BEGIN Dataset records

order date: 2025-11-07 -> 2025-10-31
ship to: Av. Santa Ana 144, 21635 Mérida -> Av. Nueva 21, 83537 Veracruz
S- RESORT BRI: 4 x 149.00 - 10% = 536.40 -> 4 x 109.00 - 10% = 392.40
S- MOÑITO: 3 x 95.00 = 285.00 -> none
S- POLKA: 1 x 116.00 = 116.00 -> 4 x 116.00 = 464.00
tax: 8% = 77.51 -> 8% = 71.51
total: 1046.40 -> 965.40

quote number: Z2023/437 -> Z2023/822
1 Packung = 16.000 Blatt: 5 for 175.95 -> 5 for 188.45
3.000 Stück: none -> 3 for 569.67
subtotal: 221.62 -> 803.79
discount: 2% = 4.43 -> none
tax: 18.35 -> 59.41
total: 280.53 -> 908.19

END Dataset records
BEGIN Dataset records

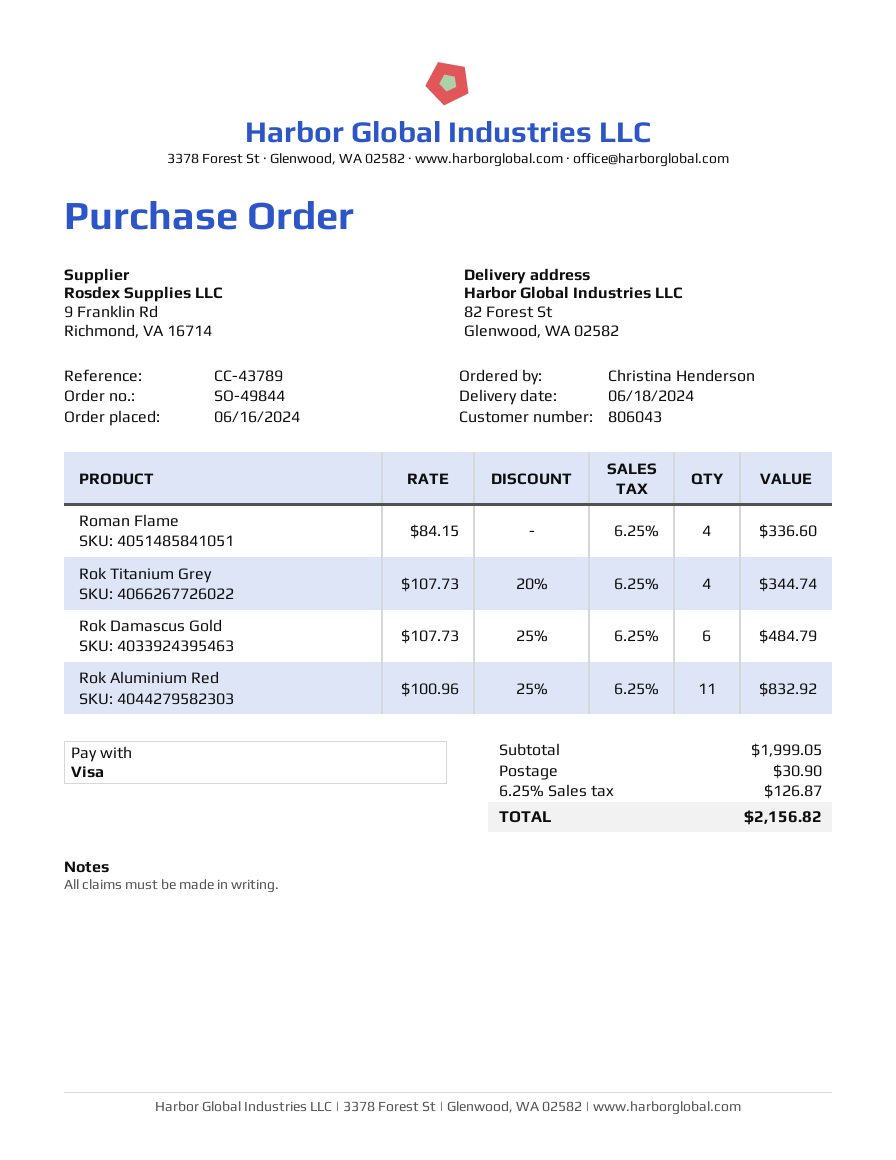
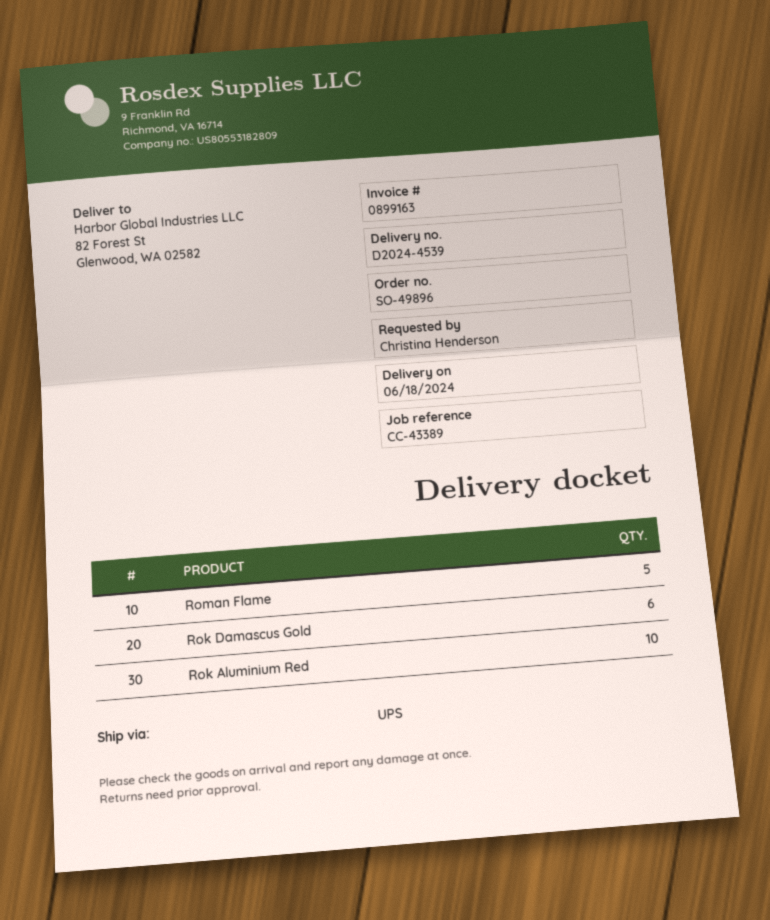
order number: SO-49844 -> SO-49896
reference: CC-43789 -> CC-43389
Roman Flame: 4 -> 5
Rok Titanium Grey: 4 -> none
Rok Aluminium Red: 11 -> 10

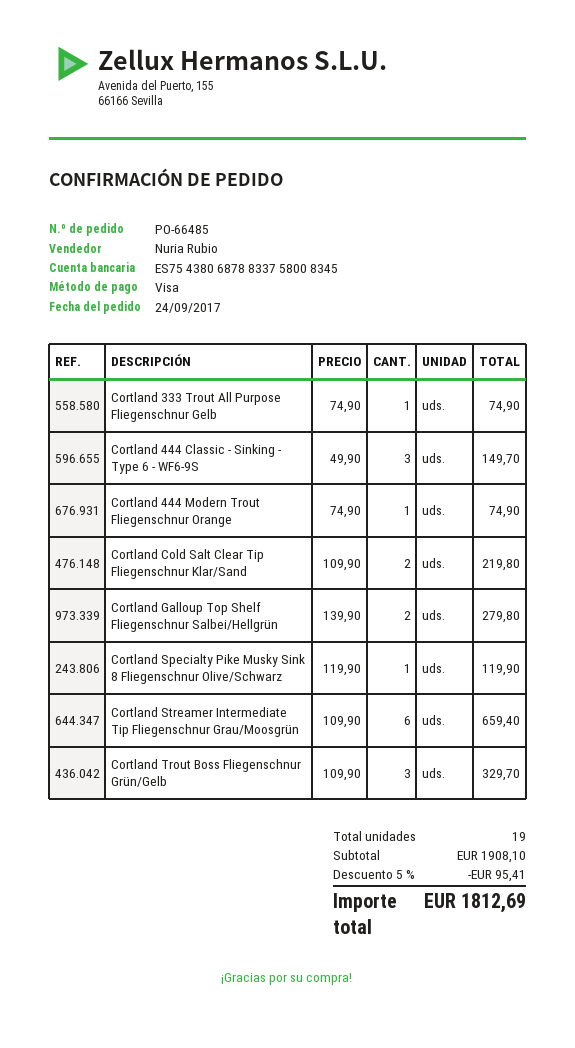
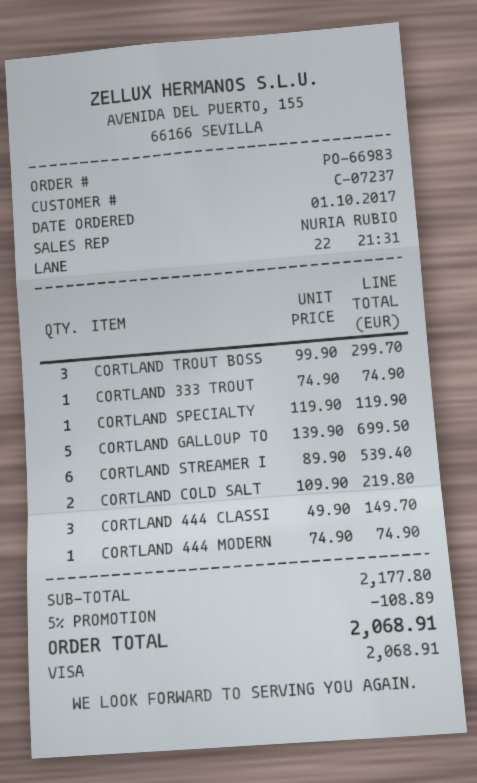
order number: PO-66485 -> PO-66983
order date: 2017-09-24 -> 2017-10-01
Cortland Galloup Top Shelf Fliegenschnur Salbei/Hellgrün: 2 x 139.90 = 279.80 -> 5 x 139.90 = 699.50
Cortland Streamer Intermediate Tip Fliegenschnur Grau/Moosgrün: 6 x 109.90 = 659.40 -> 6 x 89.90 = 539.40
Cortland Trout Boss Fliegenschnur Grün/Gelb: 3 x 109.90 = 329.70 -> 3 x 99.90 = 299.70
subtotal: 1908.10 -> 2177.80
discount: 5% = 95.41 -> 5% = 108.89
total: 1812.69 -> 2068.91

END Dataset records
BEGIN Dataset records

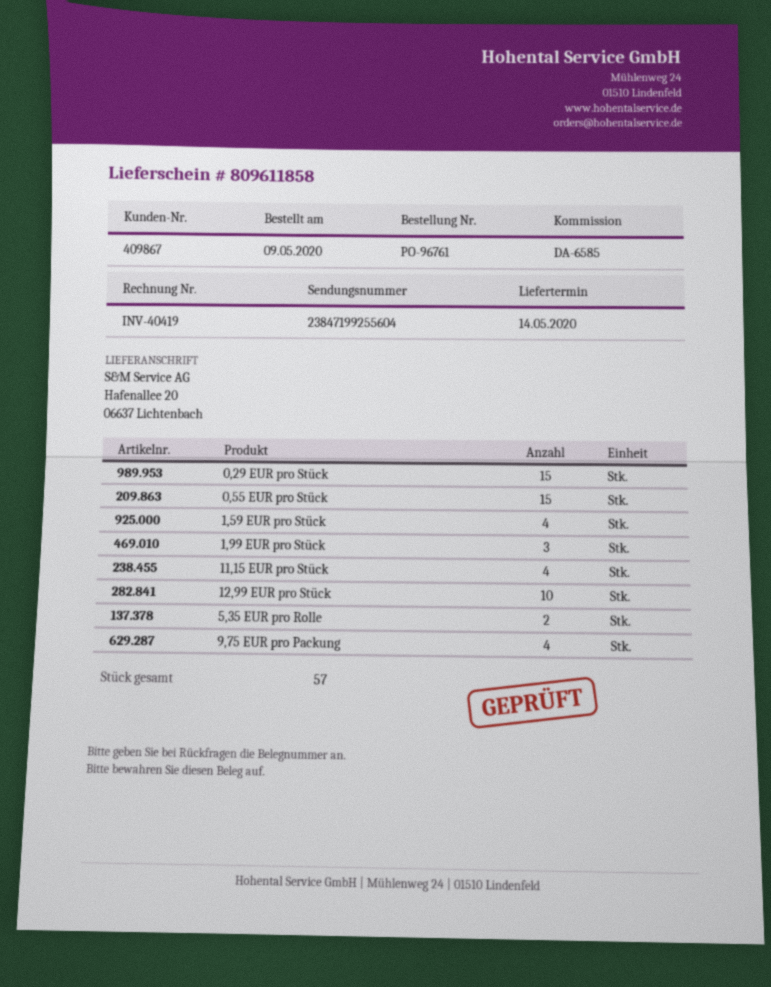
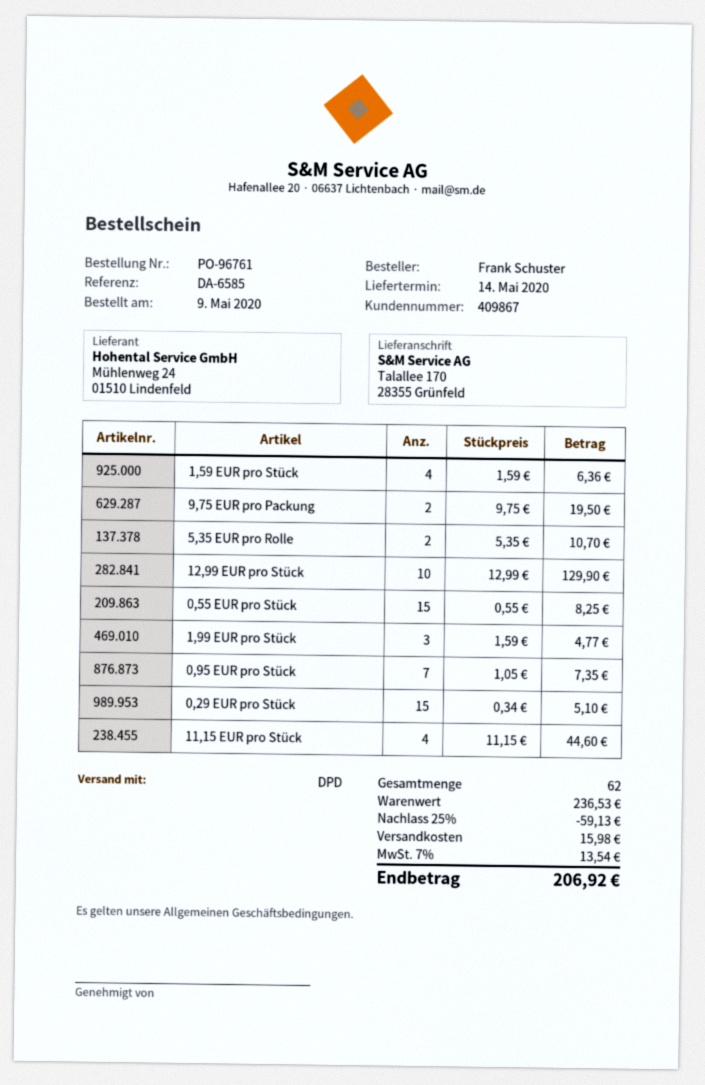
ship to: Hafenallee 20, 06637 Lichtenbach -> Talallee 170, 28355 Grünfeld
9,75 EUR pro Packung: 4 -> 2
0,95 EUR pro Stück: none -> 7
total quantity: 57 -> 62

END Dataset records

[Directions for this task]: From the entries above, copy exactly the lines starting at the one with "order number: SO-49844 -> SO-49896" and stopping at the one with "Cortland Galloup Top", keeping both ends. Drop the pictures.

[Response for this exercise]:
order number: SO-49844 -> SO-49896
reference: CC-43789 -> CC-43389
Roman Flame: 4 -> 5
Rok Titanium Grey: 4 -> none
Rok Aluminium Red: 11 -> 10

order number: PO-66485 -> PO-66983
order date: 2017-09-24 -> 2017-10-01
Cortland Galloup Top Shelf Fliegenschnur Salbei/Hellgrün: 2 x 139.90 = 279.80 -> 5 x 139.90 = 699.50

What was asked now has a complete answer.